New methods for 1H-detected biomolecular NMR

People working with me on this project at CRMN: C. Ollier (PhD student), Z. Sun (post-doc), S. Medina-Gomez (post-doc), T. Le Marchand (IR CNRS).

Over the past two decades, Magic Angle Spinning (MAS) NMR has evolved into a robust technique in structural biology, complementing solution NMR, X-ray crystallography, and electron microscopy. Initially applied to microcrystalline proteins, MAS NMR now enables three-dimensional structure calculation and dynamic studies of complex assemblies, including amyloid fibrils and viral capsids.
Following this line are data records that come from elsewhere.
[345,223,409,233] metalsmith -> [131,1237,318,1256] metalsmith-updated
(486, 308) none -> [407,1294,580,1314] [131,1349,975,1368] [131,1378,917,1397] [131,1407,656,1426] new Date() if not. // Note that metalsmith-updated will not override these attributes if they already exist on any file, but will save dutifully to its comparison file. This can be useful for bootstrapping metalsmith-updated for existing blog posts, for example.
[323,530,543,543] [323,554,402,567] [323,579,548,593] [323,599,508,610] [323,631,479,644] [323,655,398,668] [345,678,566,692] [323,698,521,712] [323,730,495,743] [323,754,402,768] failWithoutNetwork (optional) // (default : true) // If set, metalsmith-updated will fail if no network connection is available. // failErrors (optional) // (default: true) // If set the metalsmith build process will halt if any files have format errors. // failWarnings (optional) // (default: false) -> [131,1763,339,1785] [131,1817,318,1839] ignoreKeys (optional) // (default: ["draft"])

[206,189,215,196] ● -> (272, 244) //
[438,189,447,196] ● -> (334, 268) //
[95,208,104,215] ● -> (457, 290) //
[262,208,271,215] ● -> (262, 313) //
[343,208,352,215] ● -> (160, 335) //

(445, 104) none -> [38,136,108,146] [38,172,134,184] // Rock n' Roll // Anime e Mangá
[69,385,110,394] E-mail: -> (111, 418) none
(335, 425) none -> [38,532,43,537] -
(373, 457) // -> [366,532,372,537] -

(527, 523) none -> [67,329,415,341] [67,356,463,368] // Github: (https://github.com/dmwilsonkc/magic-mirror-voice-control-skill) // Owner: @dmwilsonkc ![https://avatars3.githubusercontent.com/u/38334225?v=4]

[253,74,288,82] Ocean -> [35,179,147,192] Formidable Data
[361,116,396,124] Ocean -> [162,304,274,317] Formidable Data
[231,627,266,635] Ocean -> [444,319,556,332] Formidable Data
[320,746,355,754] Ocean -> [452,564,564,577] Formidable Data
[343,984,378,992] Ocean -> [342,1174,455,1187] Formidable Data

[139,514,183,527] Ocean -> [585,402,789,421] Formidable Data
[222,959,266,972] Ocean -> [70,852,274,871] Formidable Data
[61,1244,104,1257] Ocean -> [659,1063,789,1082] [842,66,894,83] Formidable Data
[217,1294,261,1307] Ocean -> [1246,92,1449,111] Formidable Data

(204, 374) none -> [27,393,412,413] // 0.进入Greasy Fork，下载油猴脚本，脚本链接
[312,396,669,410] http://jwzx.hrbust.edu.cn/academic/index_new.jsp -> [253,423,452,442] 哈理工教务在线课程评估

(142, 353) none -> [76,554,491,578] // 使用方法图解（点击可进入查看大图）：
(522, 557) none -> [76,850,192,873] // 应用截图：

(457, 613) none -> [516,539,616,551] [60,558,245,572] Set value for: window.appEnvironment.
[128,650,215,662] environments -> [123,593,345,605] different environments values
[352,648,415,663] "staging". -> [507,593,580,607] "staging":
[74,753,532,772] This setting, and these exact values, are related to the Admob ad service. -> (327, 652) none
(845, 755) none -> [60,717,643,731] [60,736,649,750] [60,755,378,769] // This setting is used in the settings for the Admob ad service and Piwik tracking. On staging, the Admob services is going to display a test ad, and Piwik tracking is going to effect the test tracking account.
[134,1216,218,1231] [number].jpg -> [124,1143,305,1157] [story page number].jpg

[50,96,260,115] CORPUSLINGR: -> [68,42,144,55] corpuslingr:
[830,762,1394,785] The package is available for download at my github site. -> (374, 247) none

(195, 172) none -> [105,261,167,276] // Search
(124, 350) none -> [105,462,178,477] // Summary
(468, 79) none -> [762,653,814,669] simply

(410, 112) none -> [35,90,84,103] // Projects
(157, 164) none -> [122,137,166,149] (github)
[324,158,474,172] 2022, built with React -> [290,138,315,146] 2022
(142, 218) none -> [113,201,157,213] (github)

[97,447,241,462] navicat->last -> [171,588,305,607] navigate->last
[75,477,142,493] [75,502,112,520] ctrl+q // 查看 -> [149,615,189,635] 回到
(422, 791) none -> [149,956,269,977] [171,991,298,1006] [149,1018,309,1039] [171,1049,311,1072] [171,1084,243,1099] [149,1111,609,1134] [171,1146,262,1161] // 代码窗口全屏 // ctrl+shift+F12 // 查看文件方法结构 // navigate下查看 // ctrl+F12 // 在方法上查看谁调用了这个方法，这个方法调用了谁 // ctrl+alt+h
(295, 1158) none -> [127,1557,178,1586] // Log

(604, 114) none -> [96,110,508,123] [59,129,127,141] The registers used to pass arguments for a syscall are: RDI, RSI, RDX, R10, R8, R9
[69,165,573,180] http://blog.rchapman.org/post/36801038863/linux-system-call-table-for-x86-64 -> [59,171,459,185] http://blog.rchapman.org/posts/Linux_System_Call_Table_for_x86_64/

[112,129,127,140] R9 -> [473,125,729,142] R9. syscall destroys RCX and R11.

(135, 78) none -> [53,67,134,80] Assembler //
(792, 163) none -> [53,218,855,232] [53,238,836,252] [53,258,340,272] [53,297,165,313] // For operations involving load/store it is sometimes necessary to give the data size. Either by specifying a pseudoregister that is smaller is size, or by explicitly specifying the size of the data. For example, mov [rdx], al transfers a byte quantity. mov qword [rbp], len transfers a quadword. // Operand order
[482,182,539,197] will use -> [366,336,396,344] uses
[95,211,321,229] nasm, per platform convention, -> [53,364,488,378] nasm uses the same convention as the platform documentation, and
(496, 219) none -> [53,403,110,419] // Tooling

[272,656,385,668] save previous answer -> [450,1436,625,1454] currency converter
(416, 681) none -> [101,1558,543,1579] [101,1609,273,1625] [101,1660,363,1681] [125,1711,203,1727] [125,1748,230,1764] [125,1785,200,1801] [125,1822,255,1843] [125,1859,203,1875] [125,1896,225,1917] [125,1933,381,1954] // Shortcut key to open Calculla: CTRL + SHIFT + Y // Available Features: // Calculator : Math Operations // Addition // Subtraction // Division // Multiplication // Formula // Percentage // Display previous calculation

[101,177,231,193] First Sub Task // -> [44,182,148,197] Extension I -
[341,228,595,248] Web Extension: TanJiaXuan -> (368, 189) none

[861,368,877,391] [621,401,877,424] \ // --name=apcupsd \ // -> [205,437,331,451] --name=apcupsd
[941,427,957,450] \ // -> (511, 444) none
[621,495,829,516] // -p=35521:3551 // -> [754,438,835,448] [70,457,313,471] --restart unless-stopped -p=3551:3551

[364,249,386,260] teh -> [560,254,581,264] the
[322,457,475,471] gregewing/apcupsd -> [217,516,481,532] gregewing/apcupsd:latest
The recent introduction of ultra-fast MAS probes (up to 100 kHz) marks a transformative advance, significantly reducing 1H-1H dipolar couplings and, in combination with high magnetic fields, allowing for 1H detection with exceptional resolution and sensitivity. This advance enables the “fingerprinting” of small-to-medium-sized proteins and provides detailed structural data, such as dihedral angles, inter-nuclear proximities, and dynamic parameters.
However, despite these advances, 1H-detected MAS NMR remains a frontier, with applications to biomolecules still in their early stages. Our ongoing efforts are aimed at breaking new ground, from designing pulse sequences that push the limits of resolution, to capturing high-quality internuclear contacts, and pioneering novel methods to uncover molecular motions—particularly those elusive, large-scale conformational changes occurring in the μs–ms range.

See: Andreas et al. Proc Natl Acad Sci USA 2016, 113, 9187; Stanek et al. Angew Chem Int Ed 2016, 55, 15504; Orton et al. Angew Chem Int Ed Engl 2020, 59, 2380; Stanek et al. J Am Chem Soc 2020, 142, 5793; Le Marchand et al. Chem Rev 2022, 122, 9943.